Les commentaires suscitent des critiques à travers le spectre politique.
Nigel Farage déclare qu'il interdirait les événements de prières musulmanes de masse sur les sites historiques britanniques s'il était élu premier ministre, décrivant un récent rassemblement à Trafalgar Square comme "provocative".
Le leader de Reform UK a fait valoir que si la prière individuelle devait rester libre, il fallait mettre un terme aux manifestations religieuses de grande ampleur dans des lieux symboliques. Ses remarques font suite à un rassemblement public du Ramadan à Londres auquel ont participé des centaines de personnes, dont le maire de la ville.
La proposition a suscité des critiques dans tout le spectre politique.

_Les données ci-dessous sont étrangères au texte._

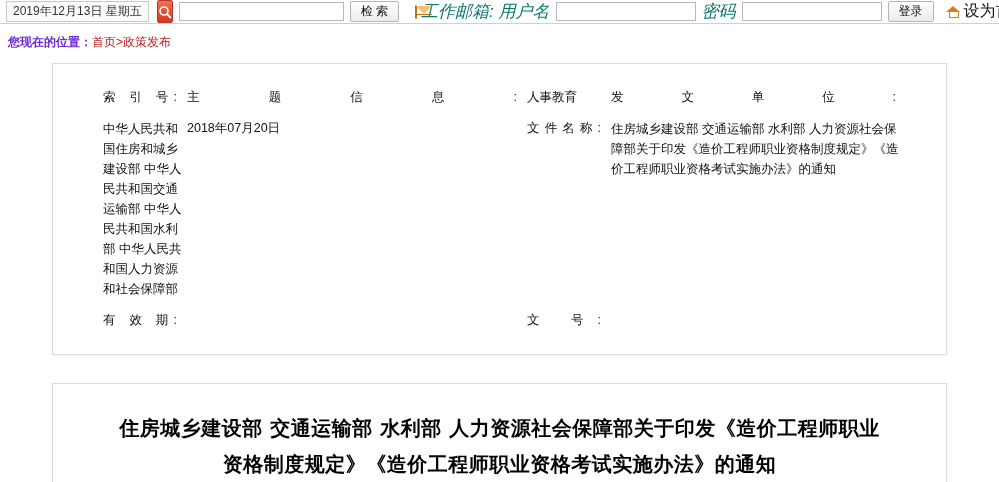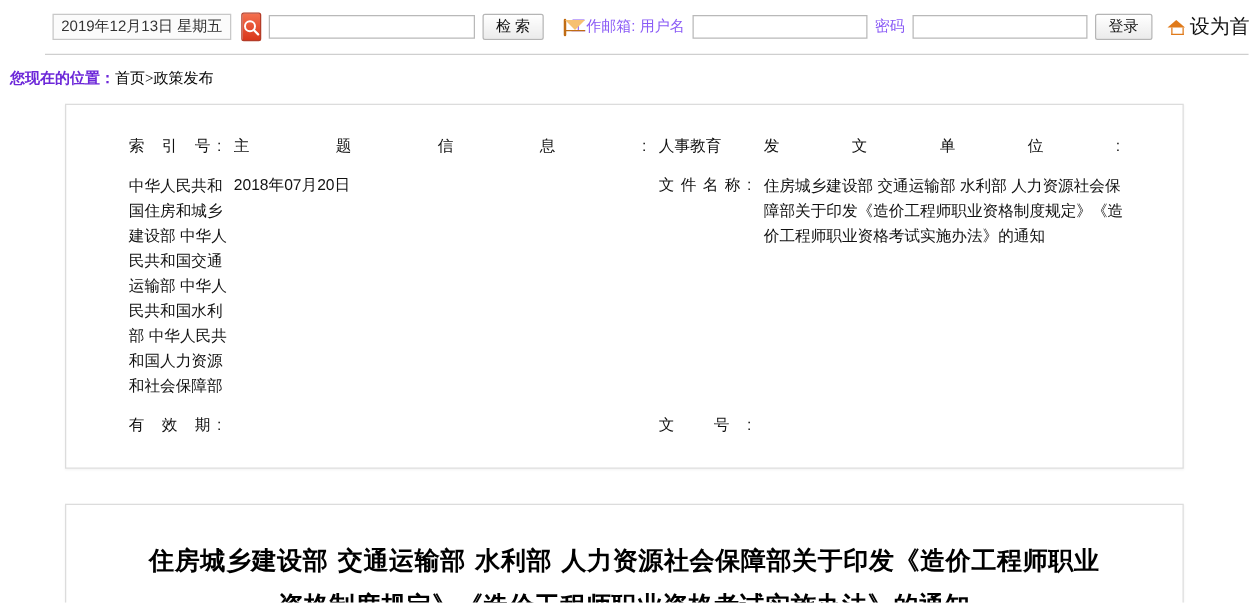"2019年12月13日 星期五" .topbar { height: 44px -> 24px; margin-left: 36px -> none }
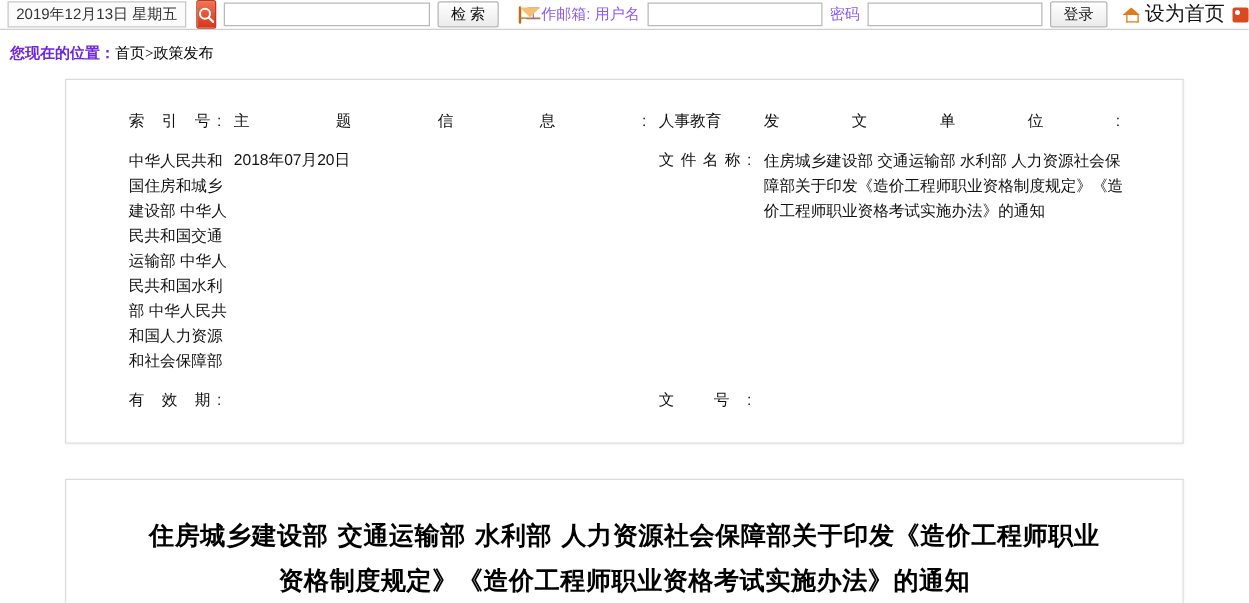"工作邮箱: 用户名" .label-text { color: #8b5cf6 -> #0f766e; font-size: 12px -> 17px; font-style: none -> italic }
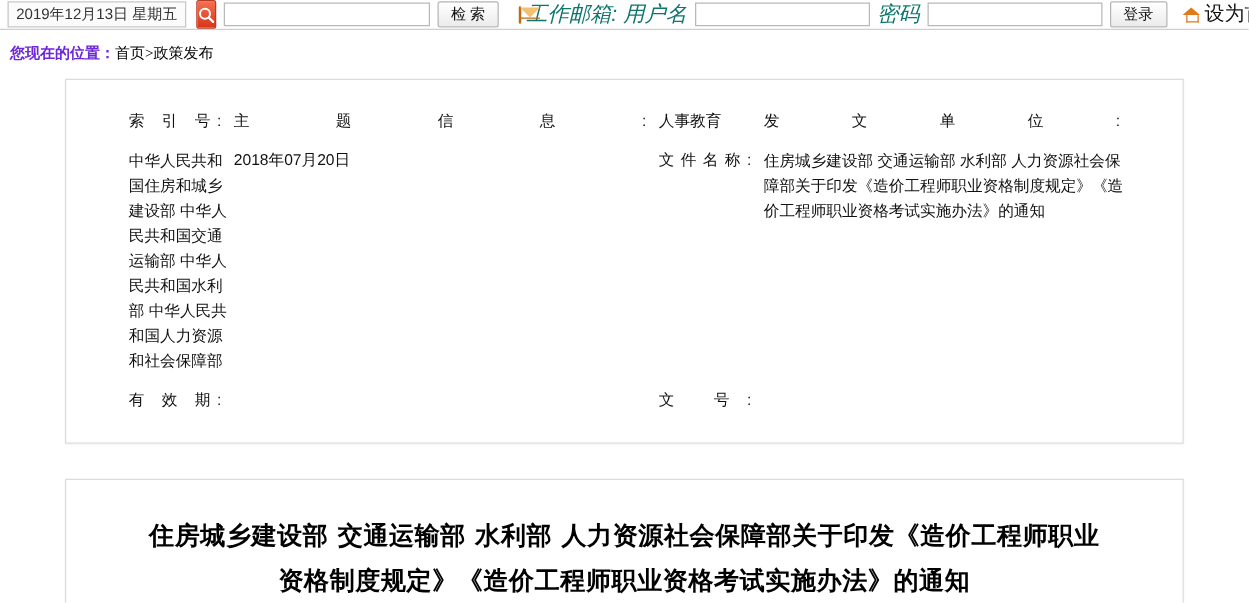"首页>政策发布" .breadcrumb .bc-path { color: #000000 -> #b91c1c; font-family: Liberation Serif, serif -> none }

Le premier ministre Keir Starmer a défendu la tradition de diversité religieuse de la Grande-Bretagne, notant que des événements de multiples confessions ont lieu dans les espaces publics.
Le maire de Londres, Sadiq Khan, qui a assisté à l'événement, a déjà soutenu de tels rassemblements, qu'il considère comme le reflet de la société multiculturelle du Royaume-Uni. Le débat vient s'ajouter aux tensions croissantes sur la religion dans la politique britannique.